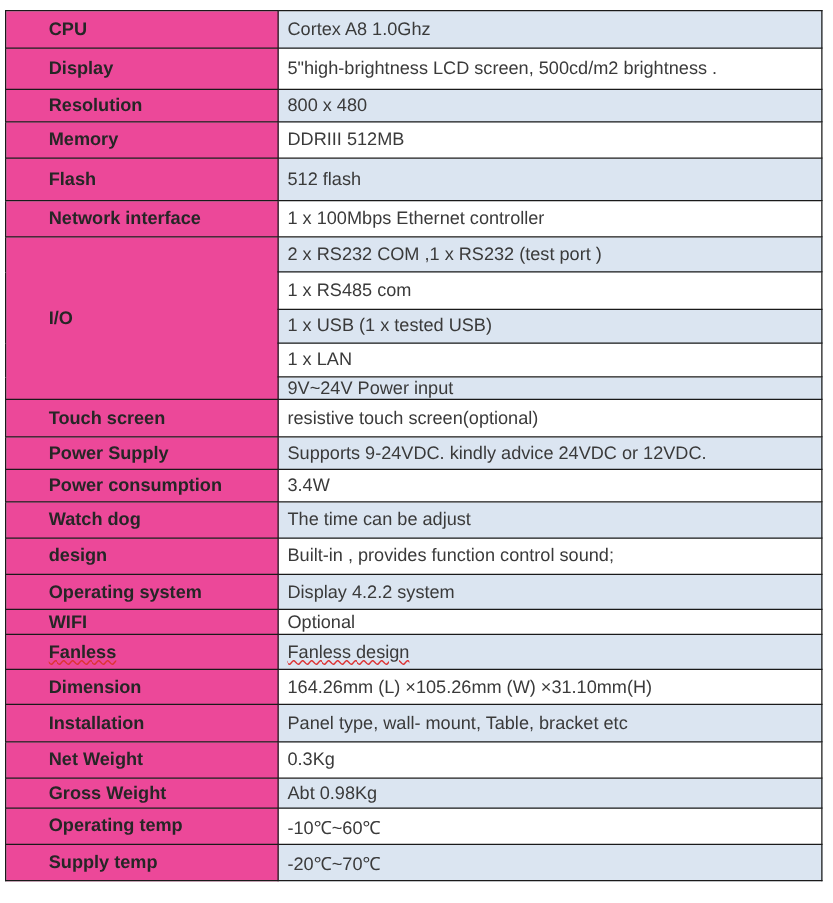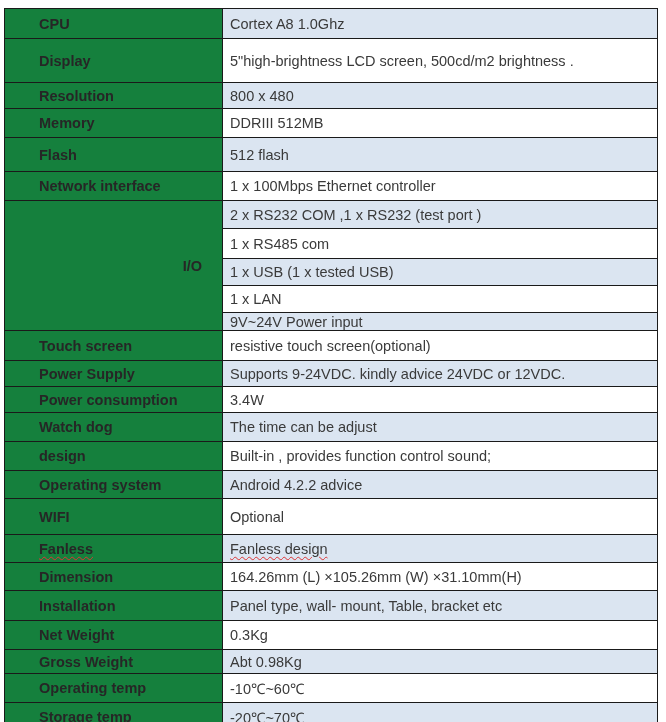"CPU" td.k { background: #15803d -> #ec4899 }
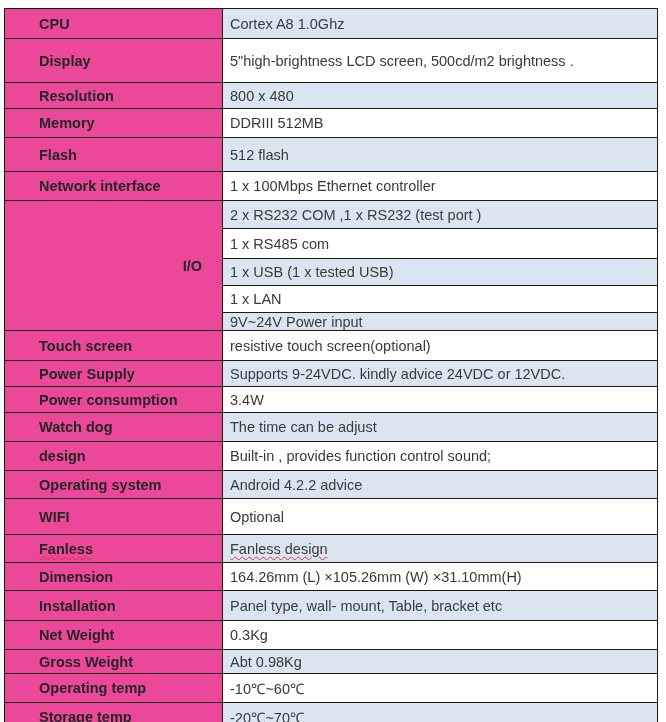"Display" tr { height: 44px -> 33px }
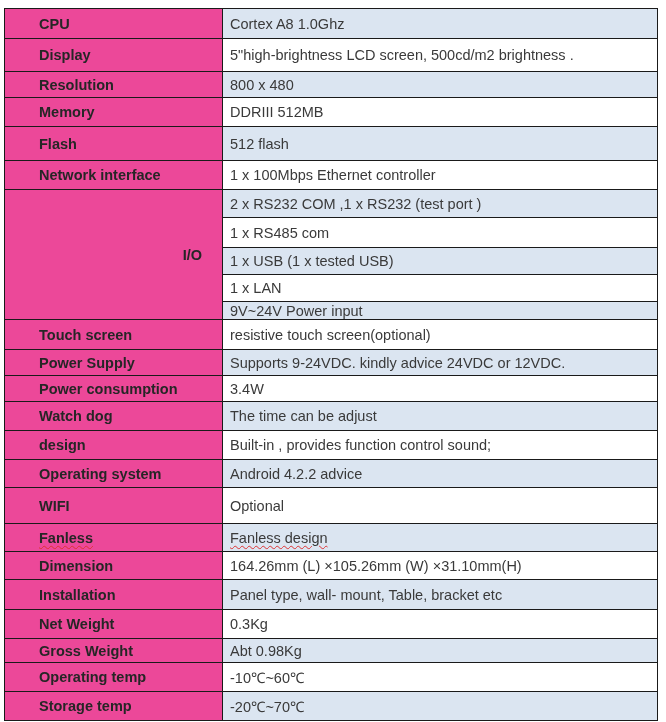"I/O" td.io { text-align: right -> left }
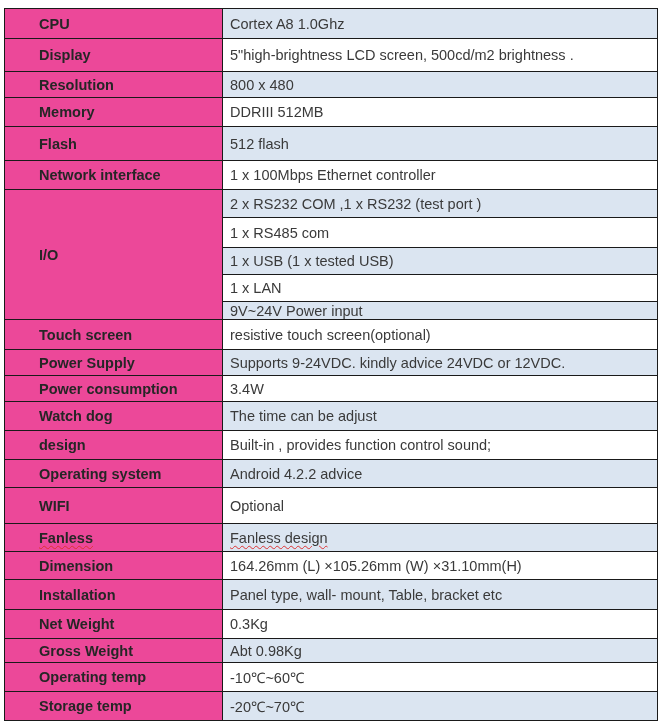"Android 4.2.2 advice" td.v { text: Android 4.2.2 advice -> Display 4.2.2 system }
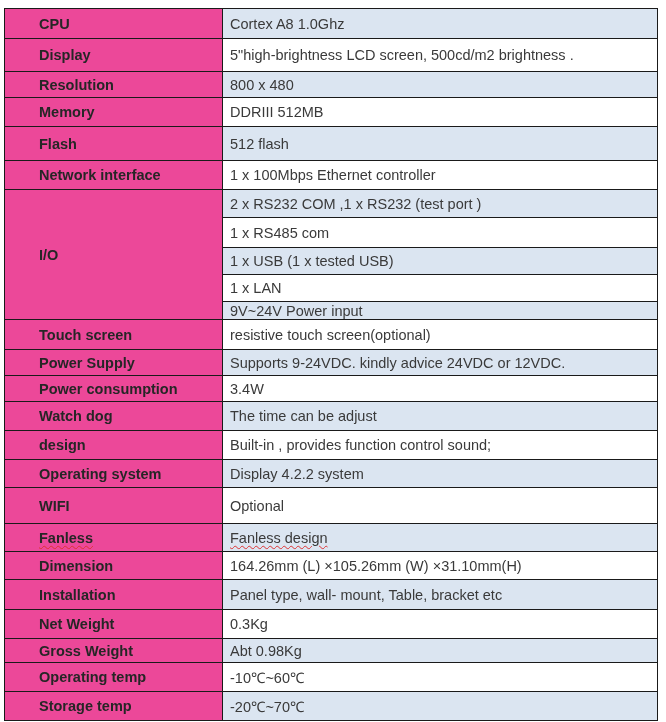"WIFI" tr { height: 36px -> 20px }
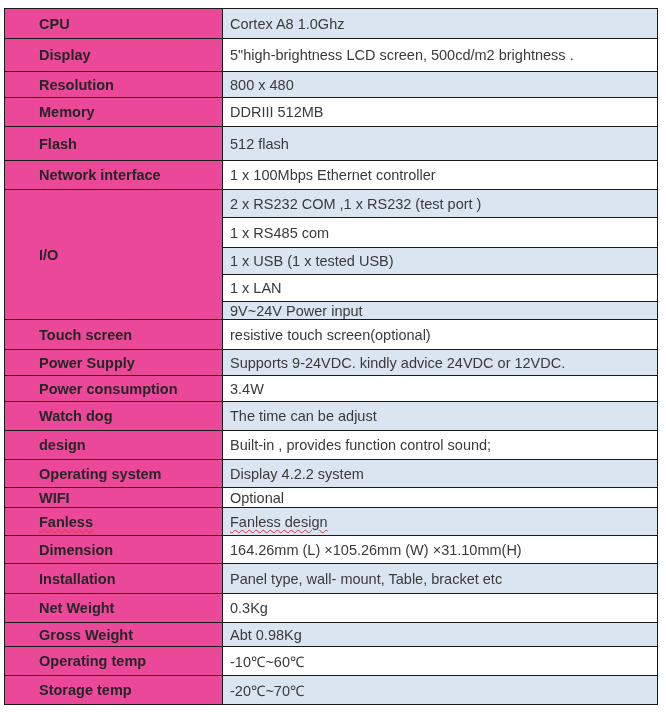"Storage temp" td.k { text: Storage -> Supply }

:: Problem to solve ::
What you return must match the records letter for letter, except that the pictures stay out.

:: Expected answer ::
"CPU" td.k { background: #15803d -> #ec4899 }
"Display" tr { height: 44px -> 33px }
"I/O" td.io { text-align: right -> left }
"Android 4.2.2 advice" td.v { text: Android 4.2.2 advice -> Display 4.2.2 system }
"WIFI" tr { height: 36px -> 20px }
"Storage temp" td.k { text: Storage -> Supply }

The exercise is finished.